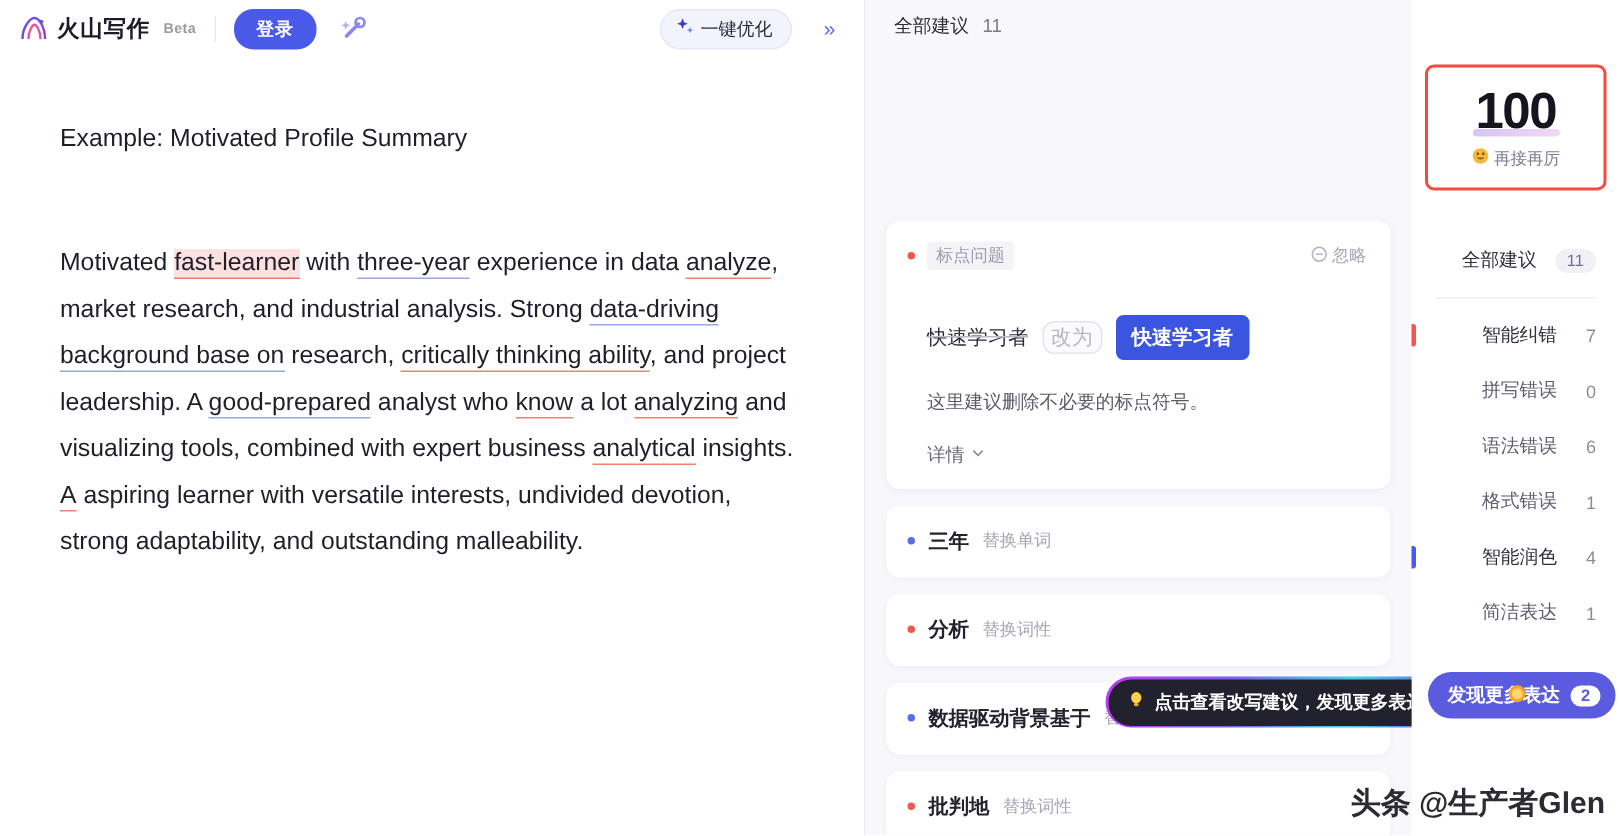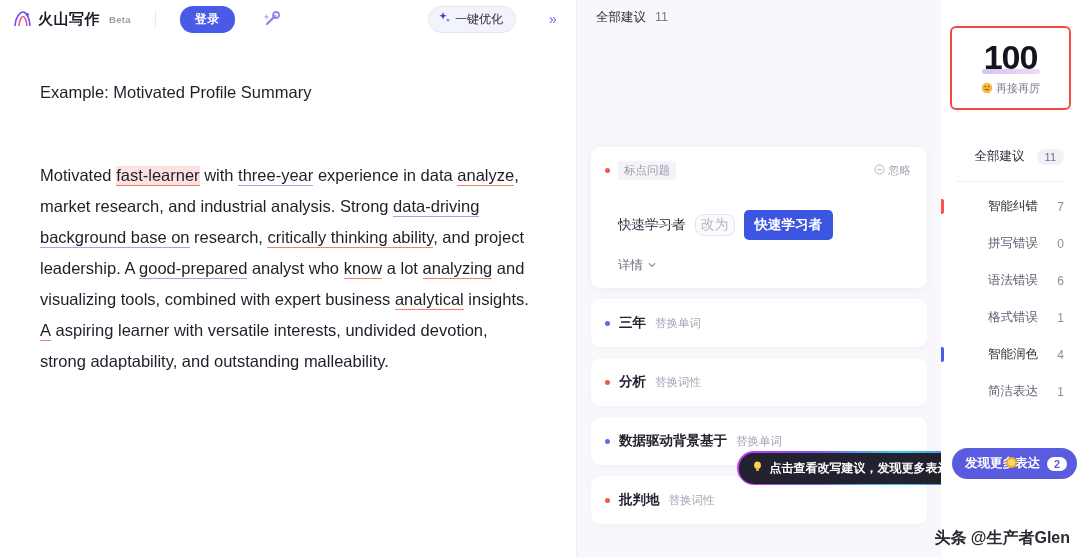--- a/index.html
+++ b/index.html
@@ -23,7 +23,7 @@
     height: 38px; flex: 0 0 38px;
     display: flex; align-items: center;
     padding: 0 10px 0 12px;
-    gap: 24px;
+    gap: 12px;
     background: #ffffff;
   }
   .brand { display: flex; align-items: center; gap: 5px; }

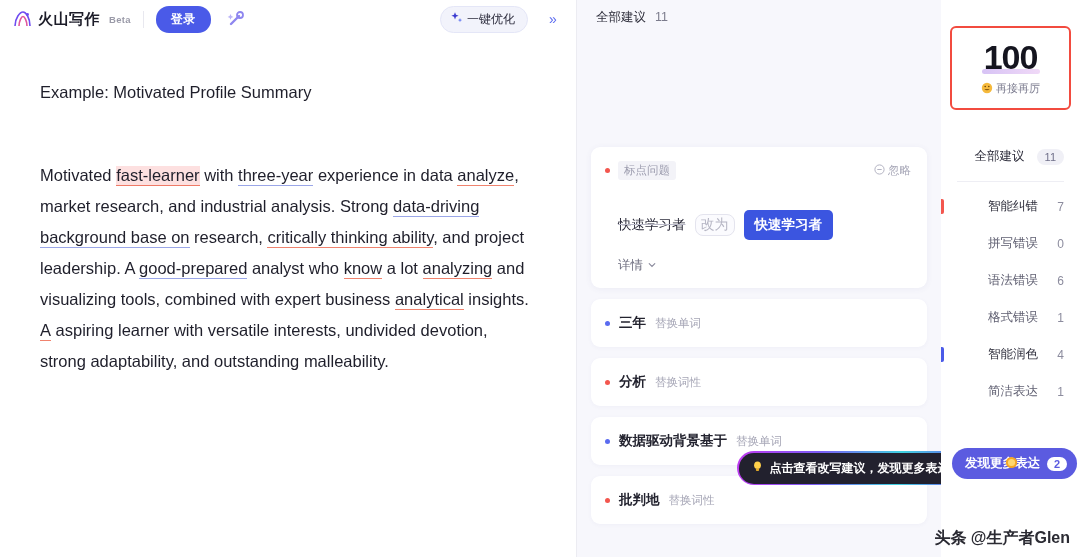--- a/index.html
+++ b/index.html
@@ -194,7 +194,7 @@
     align-items: center;
   }
   .score-box {
-    margin-top: 26px;
+    margin-top: 43px;
     width: 121px; height: 84px;
     border: 2.5px solid #f24b3f;
     border-radius: 6px;

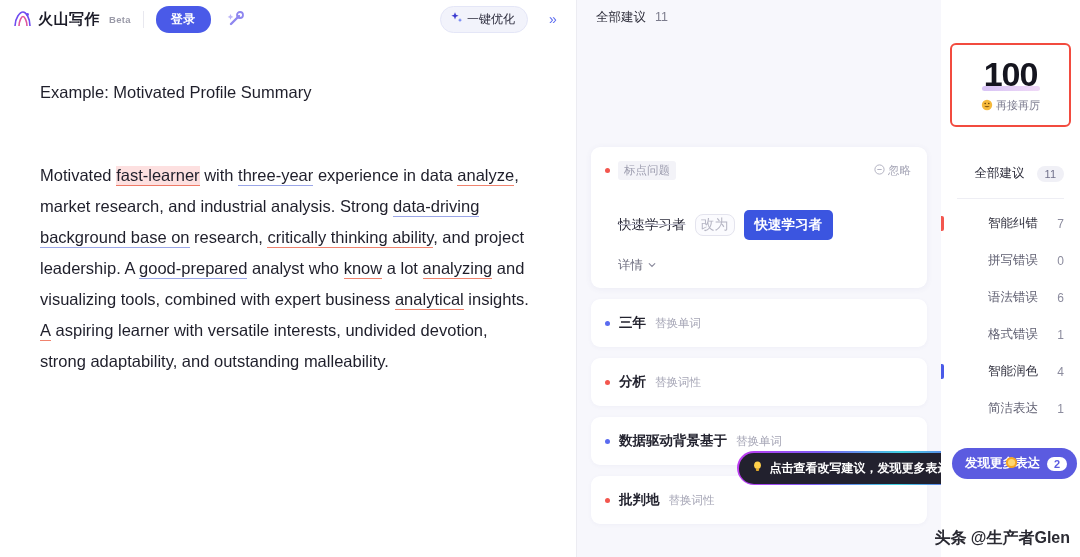--- a/index.html
+++ b/index.html
@@ -346,6 +346,7 @@
           <span class="arrow-pill">改为</span>
           <span class="new-chip">快速学习者</span>
         </div>
+        <div class="card-explain">这里建议删除不必要的标点符号。</div>
         <div class="card-detail">
           <span>详情</span>
           <span>

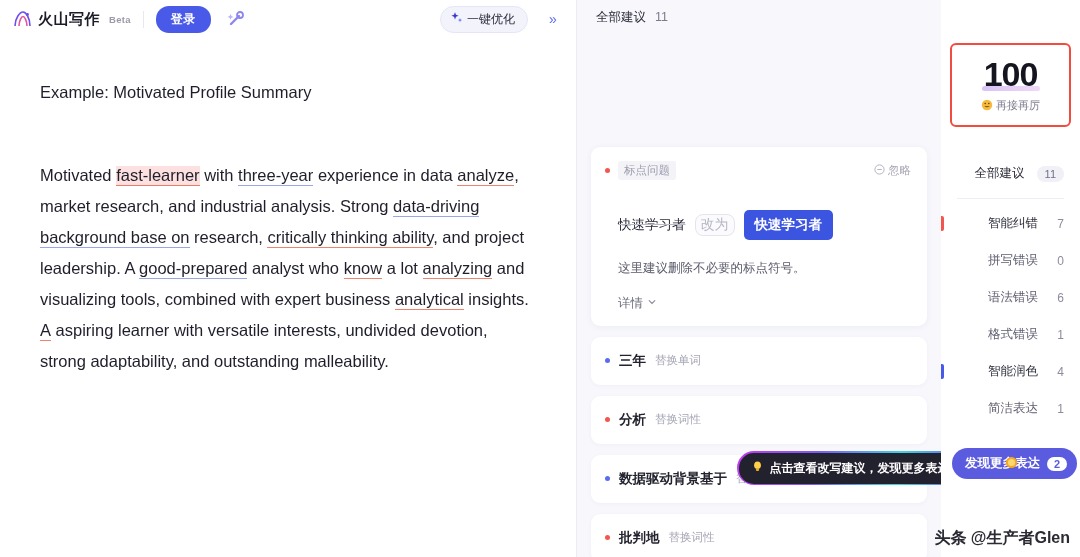--- a/index.html
+++ b/index.html
@@ -265,7 +265,7 @@
 
   .watermark {
     position: absolute; right: 10px; bottom: 8px;
-    font-size: 16px; font-weight: bold; color: #2b2b33;
+    font-size: 20px; font-weight: bold; color: #2b2b33;
     letter-spacing: 0px; white-space: nowrap;
     z-index: 50;
   }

[Work instructions]:
The requested output is the line holding "20px; font-weight: bold; color: #2b2b33;" and every line after it up to the last line of the listing, exactly, with nothing else.

[Result for this task]:
+    font-size: 20px; font-weight: bold; color: #2b2b33;
     letter-spacing: 0px; white-space: nowrap;
     z-index: 50;
   }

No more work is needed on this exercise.